I acknowledge that Congress has their rights, they have their constitutional duties and privileges; and while I can have personal opinion about these things, I see no reason really for publicizing or explaining them except when something that I believe is necessary, you might say, to the welfare of this country, where I have to speak out in a way that was unmistakable.

So I don't want to comment. We must acknowledge that right to investigate, I would say. I do sincerely trust that the need for any investigation, the need for it, will be so eliminated that all will see it.

Q. Nat S. Finney, Buffalo News: Mr. President, some time ago you spoke of being at work on a public statement regarding the country's problems, I believe it was fair to say, about continental defense and atomic energy and some other matters. Can you tell us what the state of that is now?

THE PRESIDENT. I can say it is the most difficult problem to deal with fairly and justly, when you consider the complicated nature of alliances, of our own situation, and it is one that I am still working on. I am still hopeful that before too long I can lay this more clearly than it has yet been placed before the American people and before the world.

But I simply must feel that the timing is correct and the information that I have is not needlessly alarming, so that I cannot be accused of falsely raising hysteria and, at the same time, being as frank as I know how. It is extremely difficult.

Q. J. A. Livingston, Philadelphia Bulletin: Mr. President, are you developing plans to counteract the decline in business which seems to be indicated by the drop in steel and auto output and employment?

THE PRESIDENT. Well, I don't know whether all of your statements are quite correct. I believe that unemployment in October was the lowest it has been since 1943.

Q. Mr. Livingston: I said the drop in employment, Mr. President.

THE PRESIDENT. What's that?

Q. Mr. Livingston: I said the drop in employment.

THE PRESIDENT. Well, that is right; I think there have been some people who have moved out of what is called the employable class, older people, women, and some children. I believe that is correct, in total employment.

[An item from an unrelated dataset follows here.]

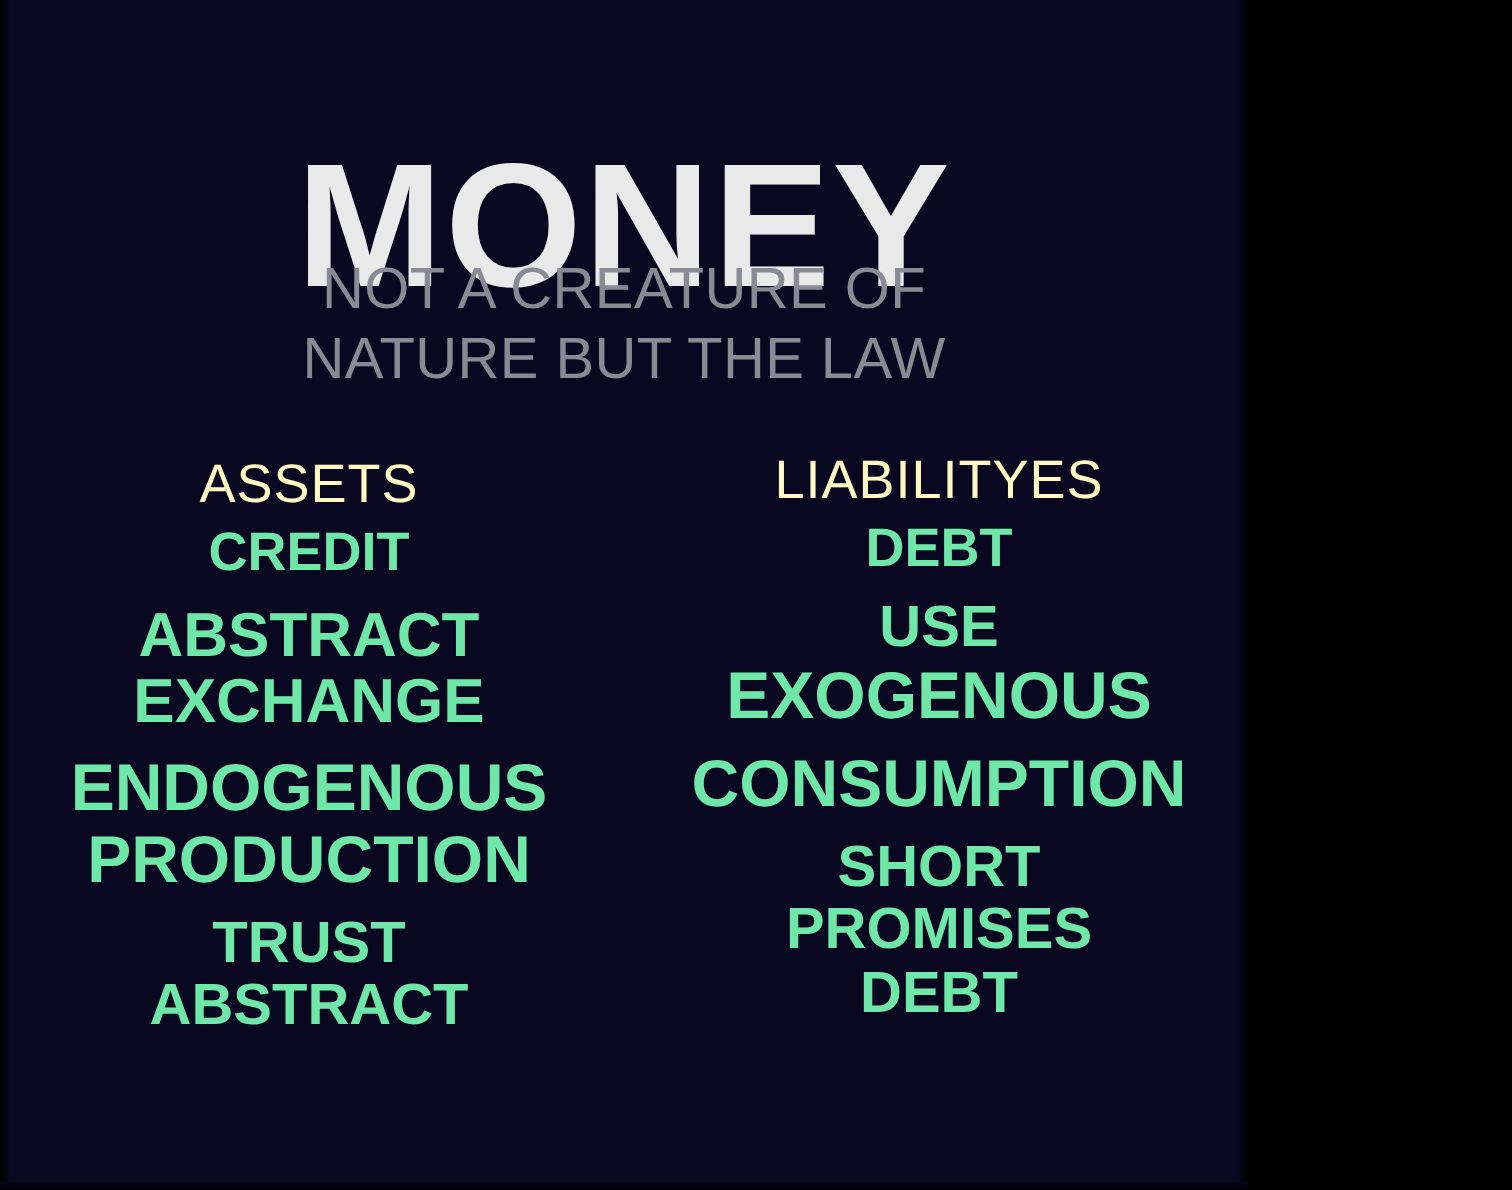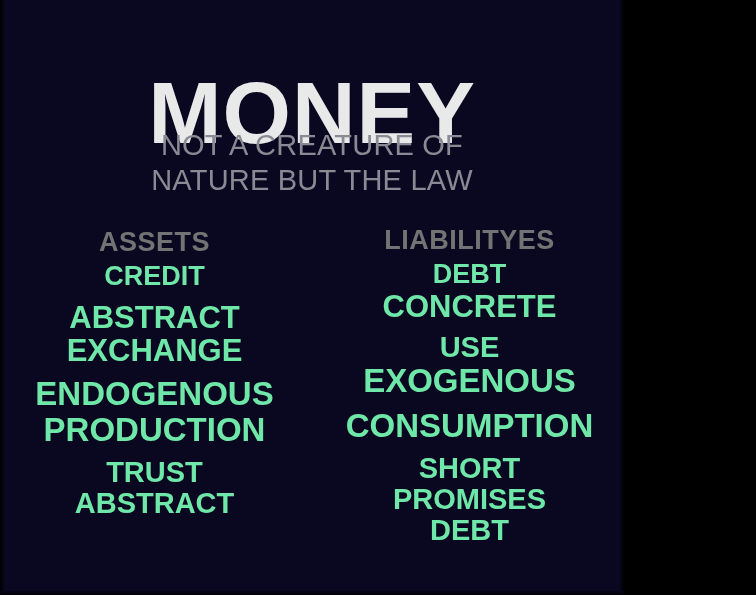"ASSETS" .col-head { color: #737373 -> #fef9c3; font-weight: 700 -> 400 }
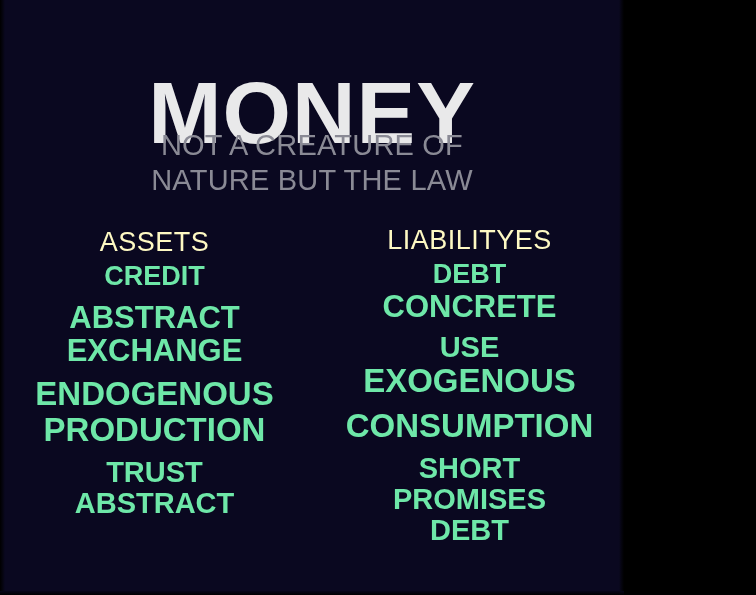"CONCRETE" div.term { html: <div>CONCRETE</div> -> none }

Every week the subject of my conference with Dr. Arthur Burns, whom I consider one of the ablest men in this whole field, one of the subjects is to keep me informed as to what is going on there with his plans when dealing with the other parts of Government, as to what we can do, when we should do it, and how.

As you know, you get favorable and unfavorable indices about the future always at the same time, and it becomes a delicate matter of judgment. I will say this to you again: when it becomes clear that the Government has to step in, as far as I am concerned, the full power of Government, of Government credit, and of everything the Government has will move in to see that there is no widespread unemployment and we never again have a repetition of conditions that so many of you here remember when we had unemployment.

Q. Frederick Kuh, Chicago Sun-Times: Mr. President, what are the main topics or ideas that you intend to discuss with the British and French Prime Ministers at Bermuda?

THE PRESIDENT. Most of them, I should think, would be obvious to you. The United States, France, and Britain have in common a lot of problems. We have NATO, we have many included problems in NATO; we are together in Korea; our attitude in Asia; we have Indochina. We have numbers of problems around the world in which all of us have a very great stake, and where it is necessary that we have informal talks to see that we are proceeding toward solutions or in the formulation of policy on common ground; and if conversation can eliminate causes for friction, that is all to the good.

Actually, there is no formal agenda to be proposed by anyone that I know of at this conference. It is to be an informal talk among the individuals present.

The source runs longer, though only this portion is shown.